• **INPUT DATA**

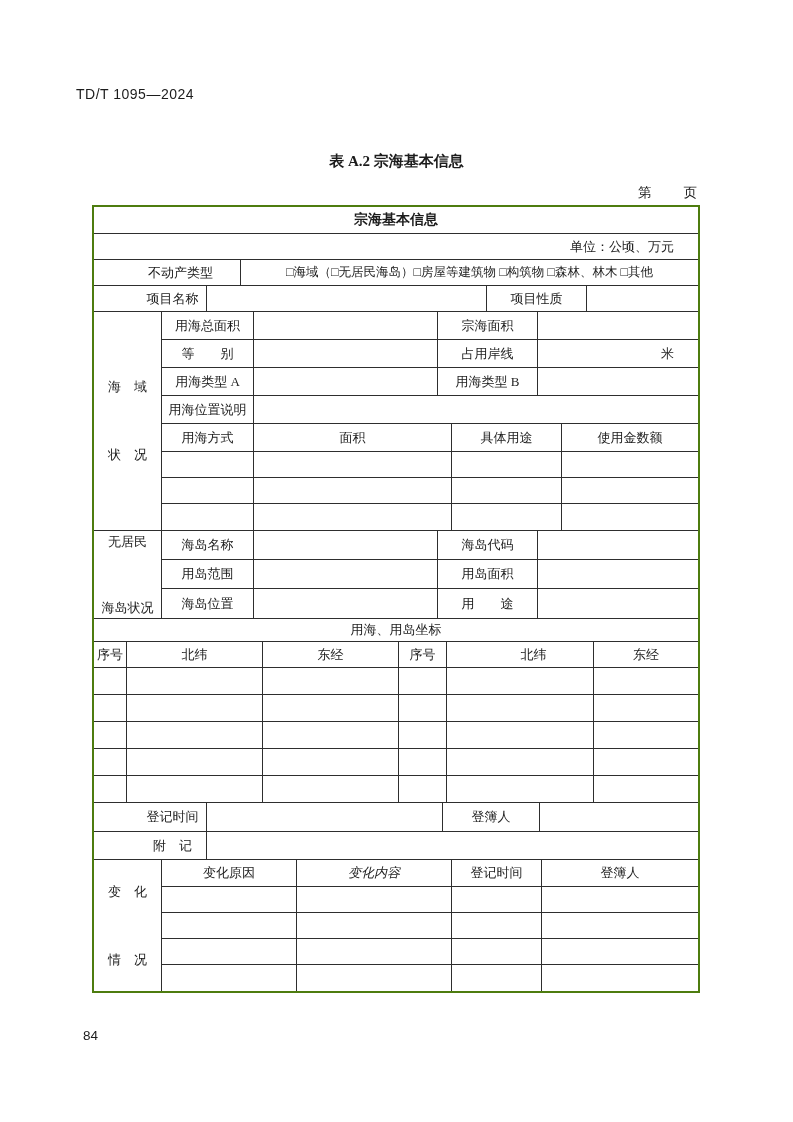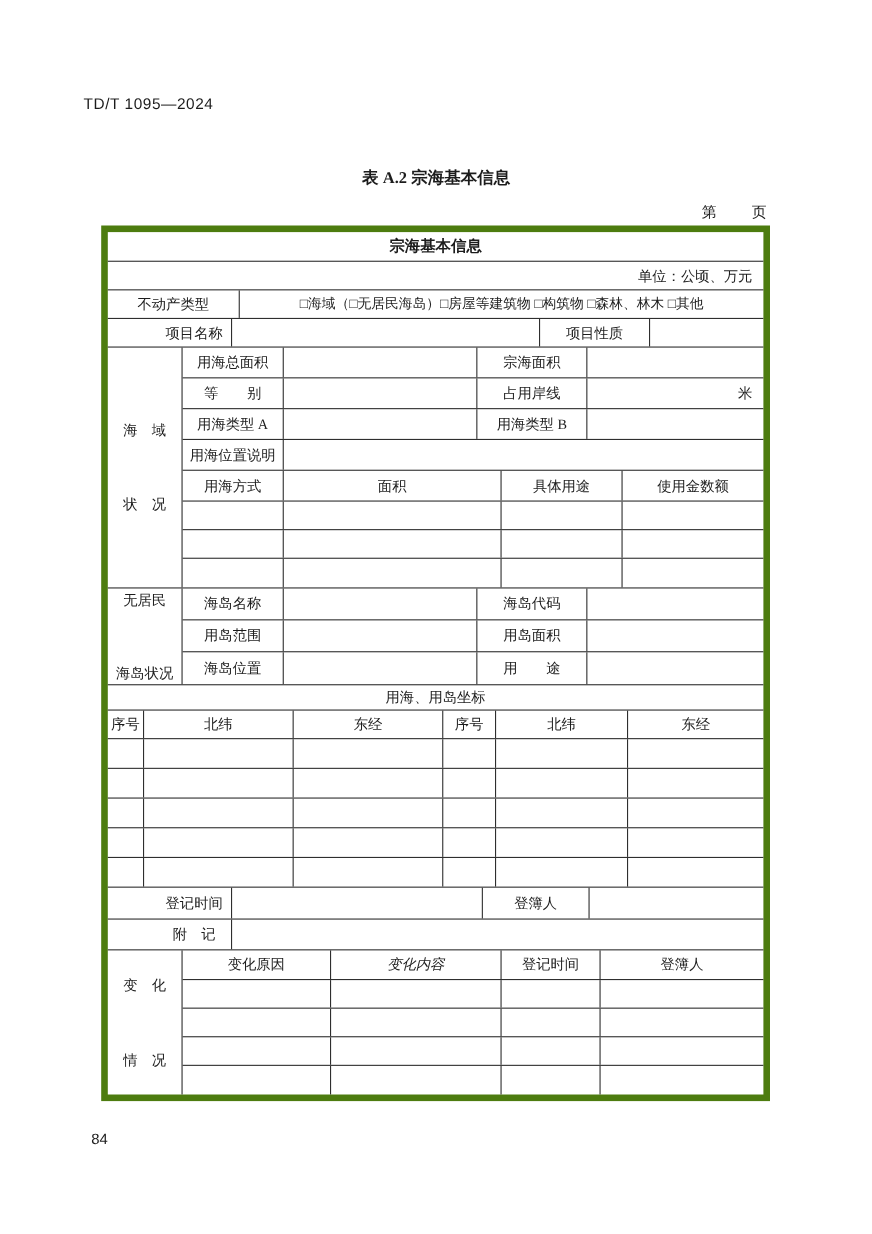--- a/index.html
+++ b/index.html
@@ -31,7 +31,7 @@
 
   .sheet {
     position: absolute; left: 92px; top: 205px; width: 608px;
-    border: 6px solid #4d7c0f;
+    border: 2px solid #4d7c0f;
     font-size: 13px;
   }
   .row { display: flex; border-bottom: 1px solid #2e2e2e; }

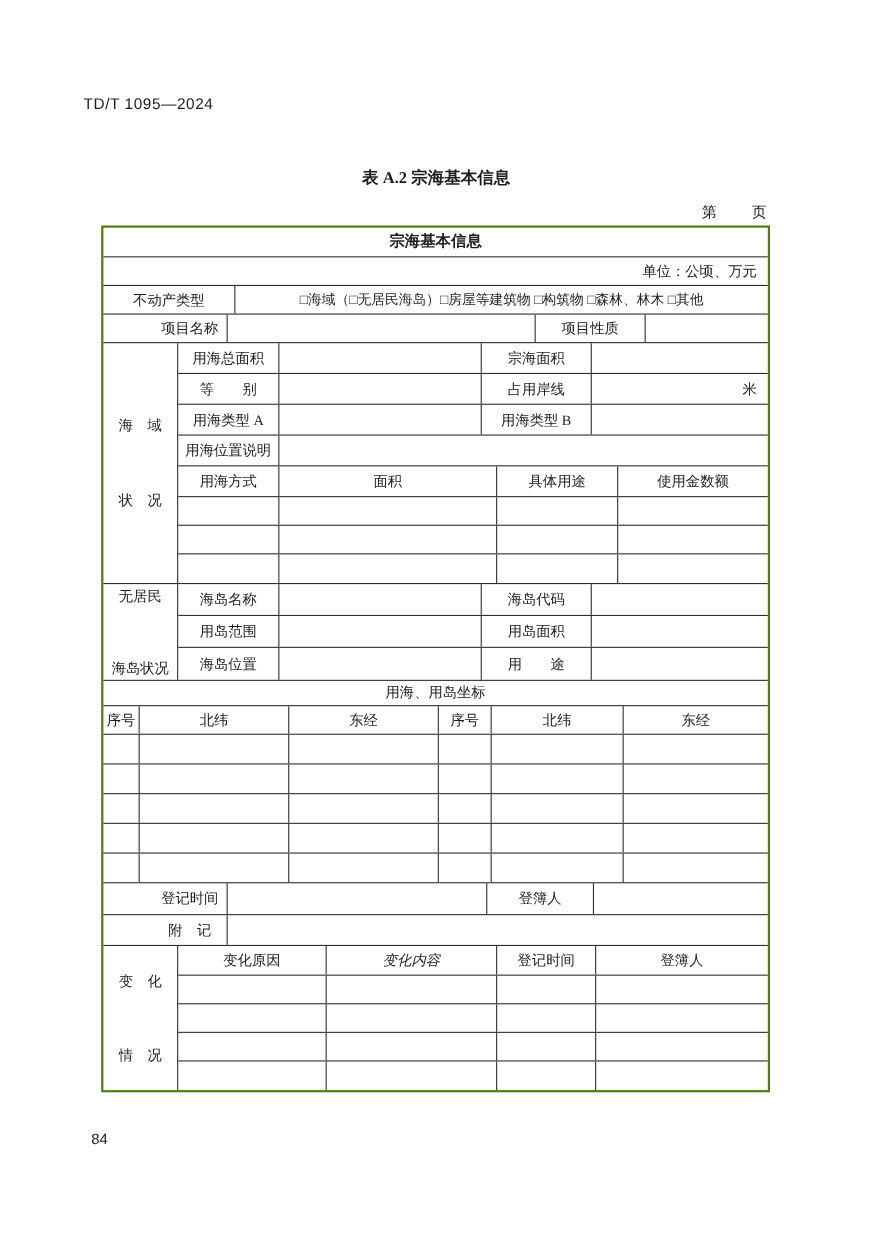--- a/index.html
+++ b/index.html
@@ -42,7 +42,7 @@
     text-align: center; overflow: hidden; white-space: nowrap;
   }
   .cell:last-child { border-right: none; }
-  .cell.right { justify-content: flex-end; padding-right: 10px; }
+  .cell.right { justify-content: flex-end; padding-right: 24px; }
 
   .section { display: flex; border-bottom: 1px solid #2e2e2e; }
   .section > .side-label {

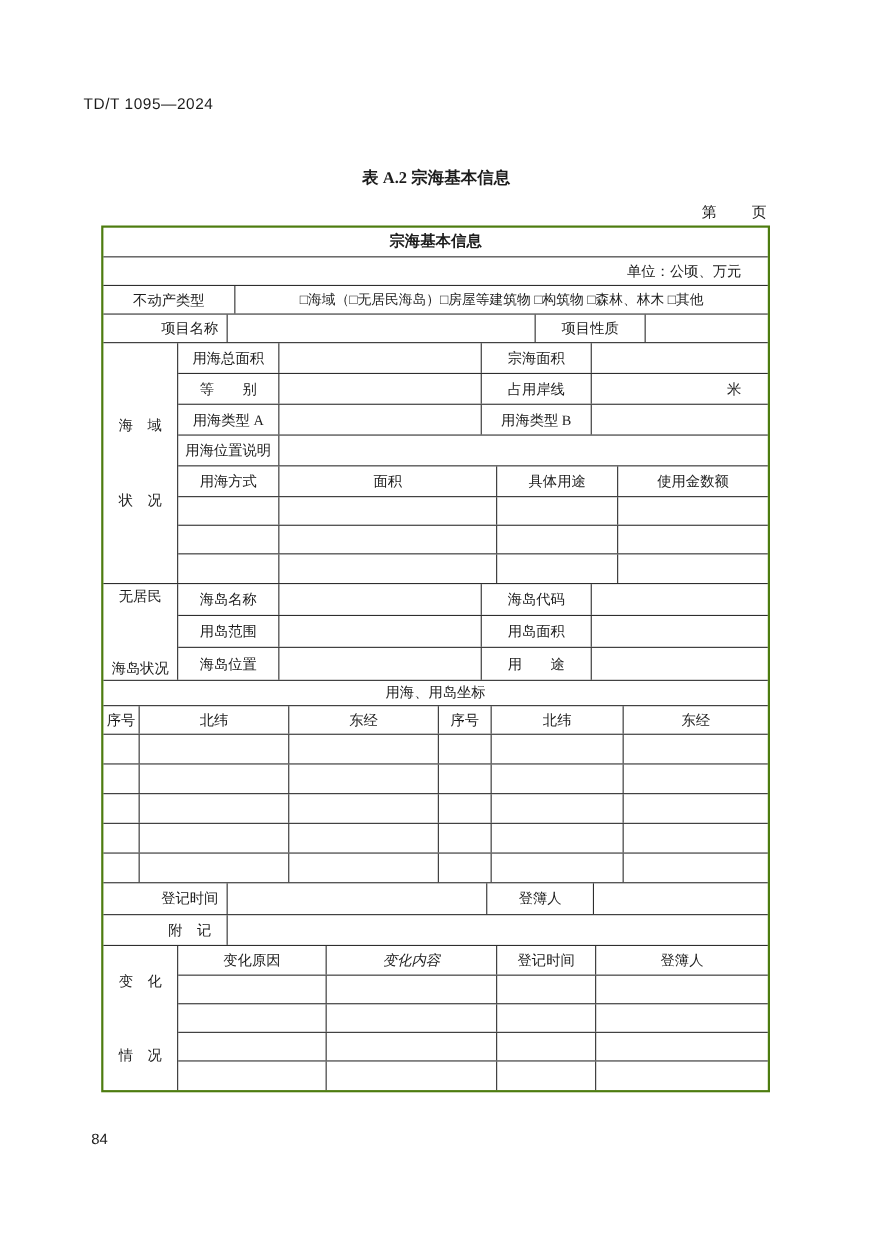--- a/index.html
+++ b/index.html
@@ -65,7 +65,7 @@
   .w68 { flex: 0 0 68px; margin-left: 45px; }  .w90 { flex: 0 0 90px; }
   .w92 { flex: 0 0 92px; }  .w97 { flex: 0 0 97px; }
   .w100 { flex: 0 0 100px; } .w110 { flex: 0 0 110px; }
-  .w120 { flex: 0 0 120px; } .w135 { flex: 0 0 135px; }
+  .w120 { flex: 0 0 120px; margin-left: 27px; } .w135 { flex: 0 0 135px; }
   .w136 { flex: 0 0 136px; } .w155 { flex: 0 0 155px; font-style: italic; }
   .w158 { flex: 0 0 158px; } .w160 { flex: 0 0 160px; }
   .w198 { flex: 0 0 198px; } .w280 { flex: 0 0 280px; }

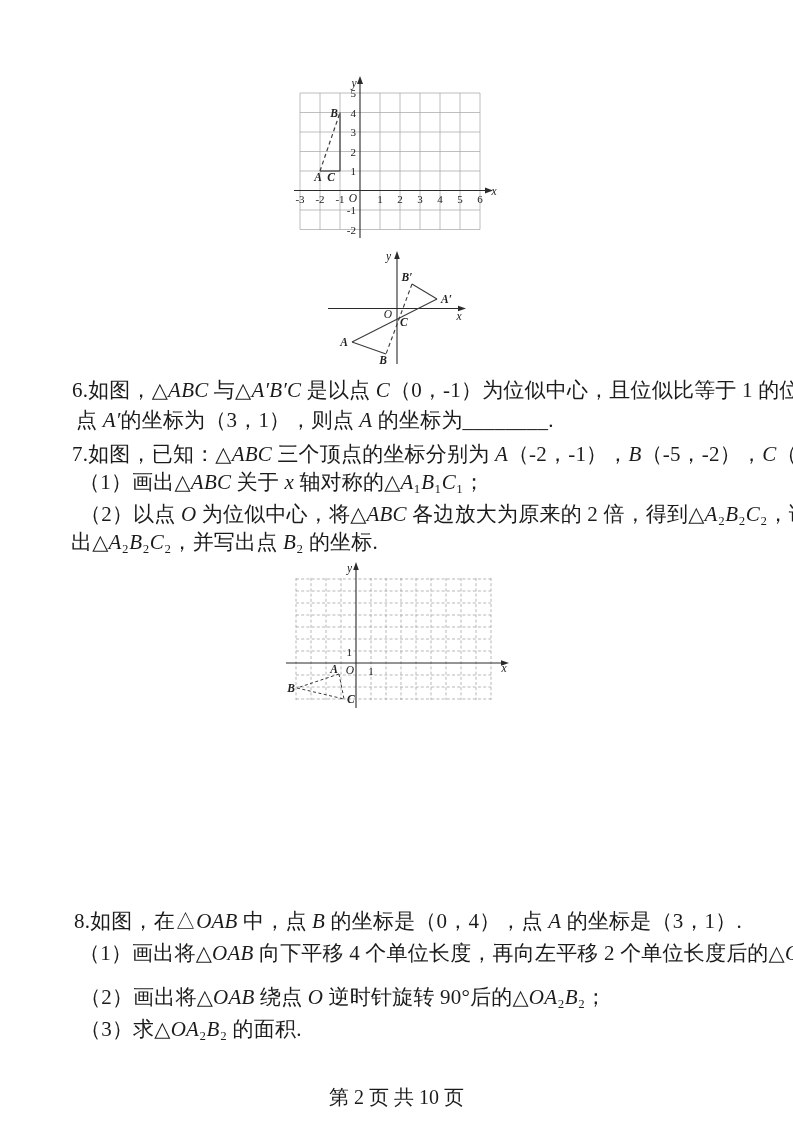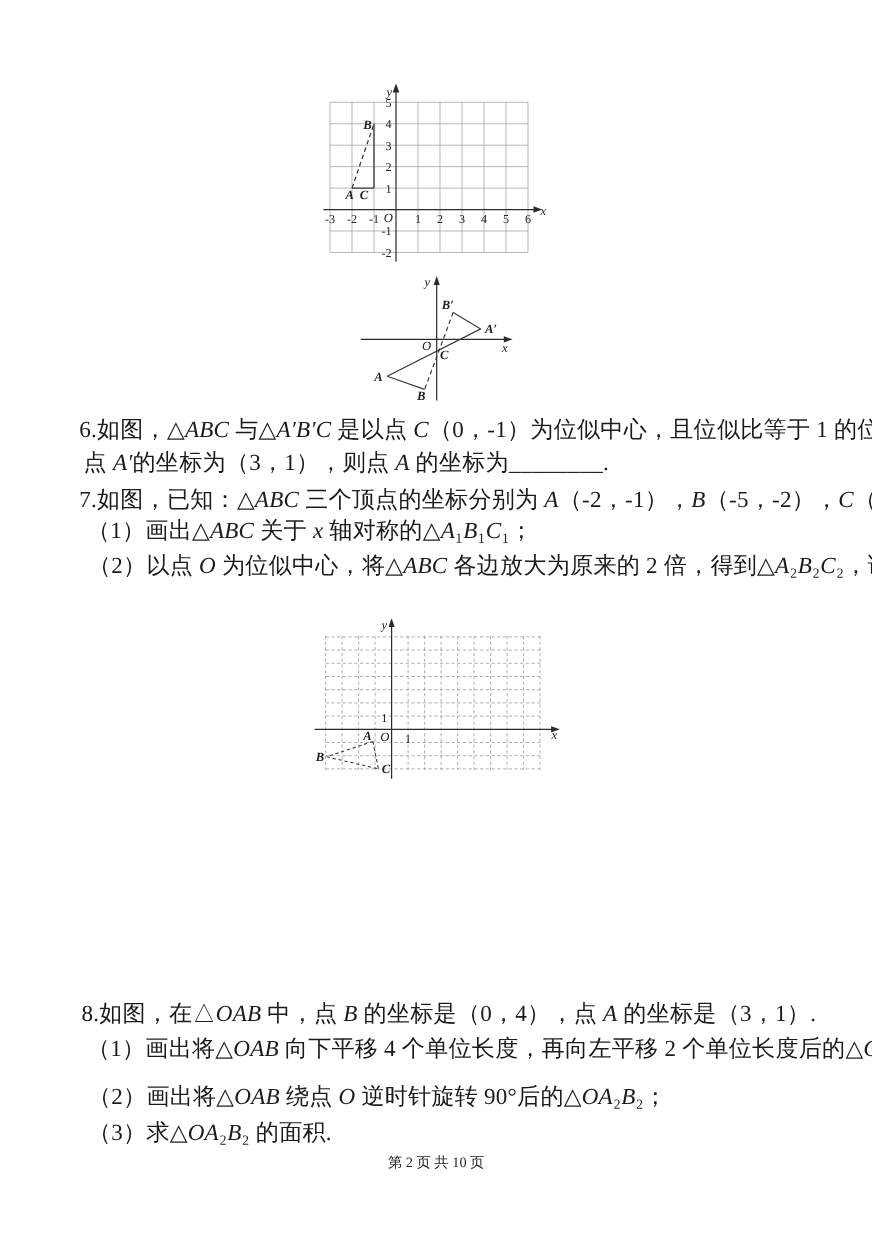--- a/index.html
+++ b/index.html
@@ -119,6 +119,7 @@
   <div class="tline" style="left:72px;top:444px;">7.如图，已知：△<i>ABC</i> 三个顶点的坐标分别为 <i>A</i>（-2，-1），<i>B</i>（-5，-2），<i>C</i>（-1，-3）.</div>
   <div class="tline" style="left:79px;top:472px;">（1）画出△<i>ABC</i> 关于 <i>x</i> 轴对称的△<i>A</i>₁<i>B</i>₁<i>C</i>₁；</div>
   <div class="tline" style="left:80px;top:504px;">（2）以点 <i>O</i> 为位似中心，将△<i>ABC</i> 各边放大为原来的 2 倍，得到△<i>A</i>₂<i>B</i>₂<i>C</i>₂，请在网格中画</div>
+  <div class="tline" style="left:71px;top:532px;">出△<i>A</i>₂<i>B</i>₂<i>C</i>₂，并写出点 <i>B</i>₂ 的坐标.</div>
 
   <div class="fig" style="left:283px;top:562px;">
     <svg width="232" height="152">

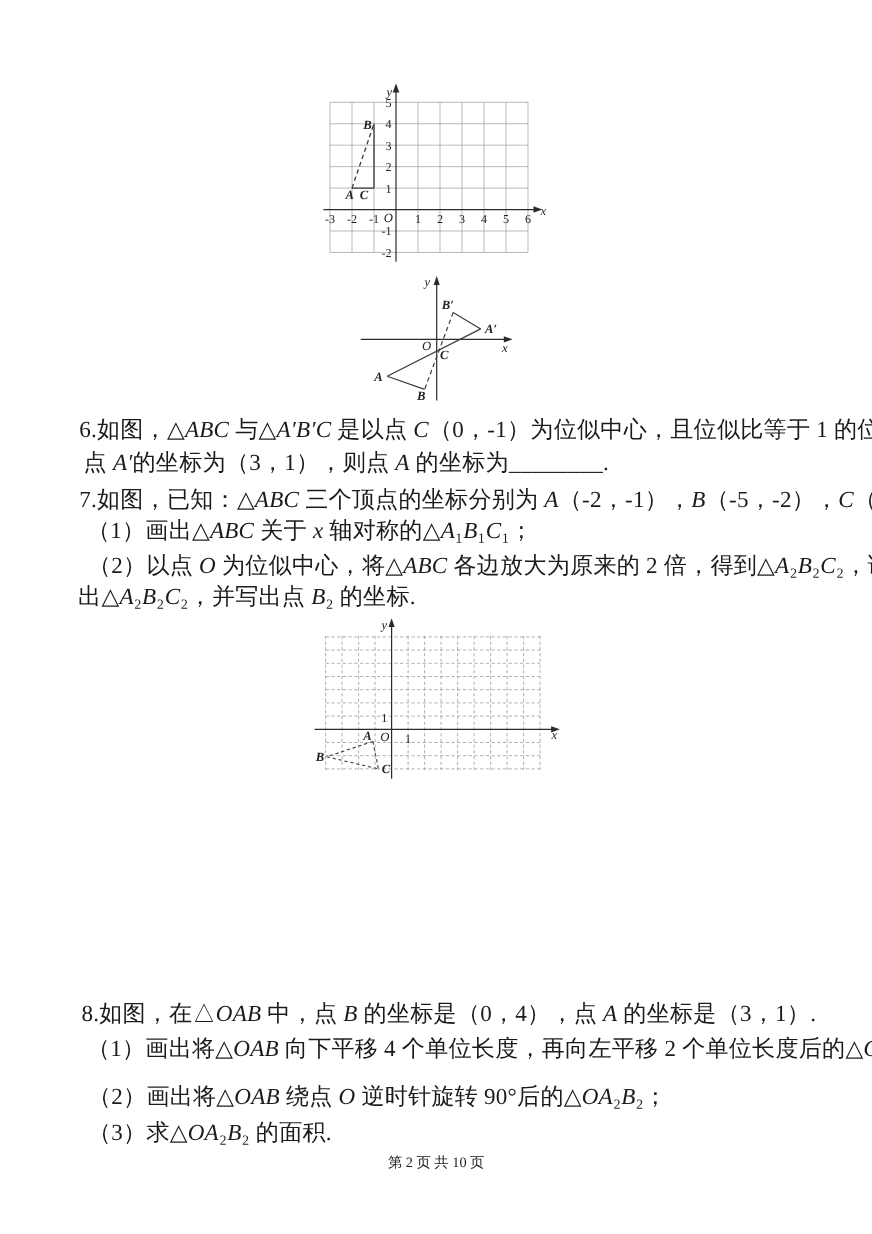--- a/index.html
+++ b/index.html
@@ -8,7 +8,7 @@
   .tline{position:absolute;font-size:21px;line-height:20px;white-space:nowrap;
          letter-spacing:0.2px;}
   .tline i{font-style:italic;}
-  .footer{position:absolute;left:0;width:793px;text-align:center;font-size:13px;}
+  .footer{position:absolute;left:0;width:793px;text-align:center;font-size:20px;margin-top:36px;}
   .fig{position:absolute;}
   svg text{font-family:"Liberation Serif","DejaVu Serif",serif;fill:#222;}
   .it{font-style:italic;}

• **ABOUT THIS TASK**
A clean copy is needed of the lines in the listing above from the one with "6px solid #4d7c0f;" through the one with "68px; margin-left: 45px;", exact in every word and free of pictures.

• **SOLUTION TO THE PROBLEM**
-    border: 6px solid #4d7c0f;
+    border: 2px solid #4d7c0f;
     font-size: 13px;
   }
   .row { display: flex; border-bottom: 1px solid #2e2e2e; }

--- a/index.html
+++ b/index.html
@@ -42,7 +42,7 @@
     text-align: center; overflow: hidden; white-space: nowrap;
   }
   .cell:last-child { border-right: none; }
-  .cell.right { justify-content: flex-end; padding-right: 10px; }
+  .cell.right { justify-content: flex-end; padding-right: 24px; }
 
   .section { display: flex; border-bottom: 1px solid #2e2e2e; }
   .section > .side-label {

--- a/index.html
+++ b/index.html
@@ -65,7 +65,7 @@
   .w68 { flex: 0 0 68px; margin-left: 45px; }  .w90 { flex: 0 0 90px; }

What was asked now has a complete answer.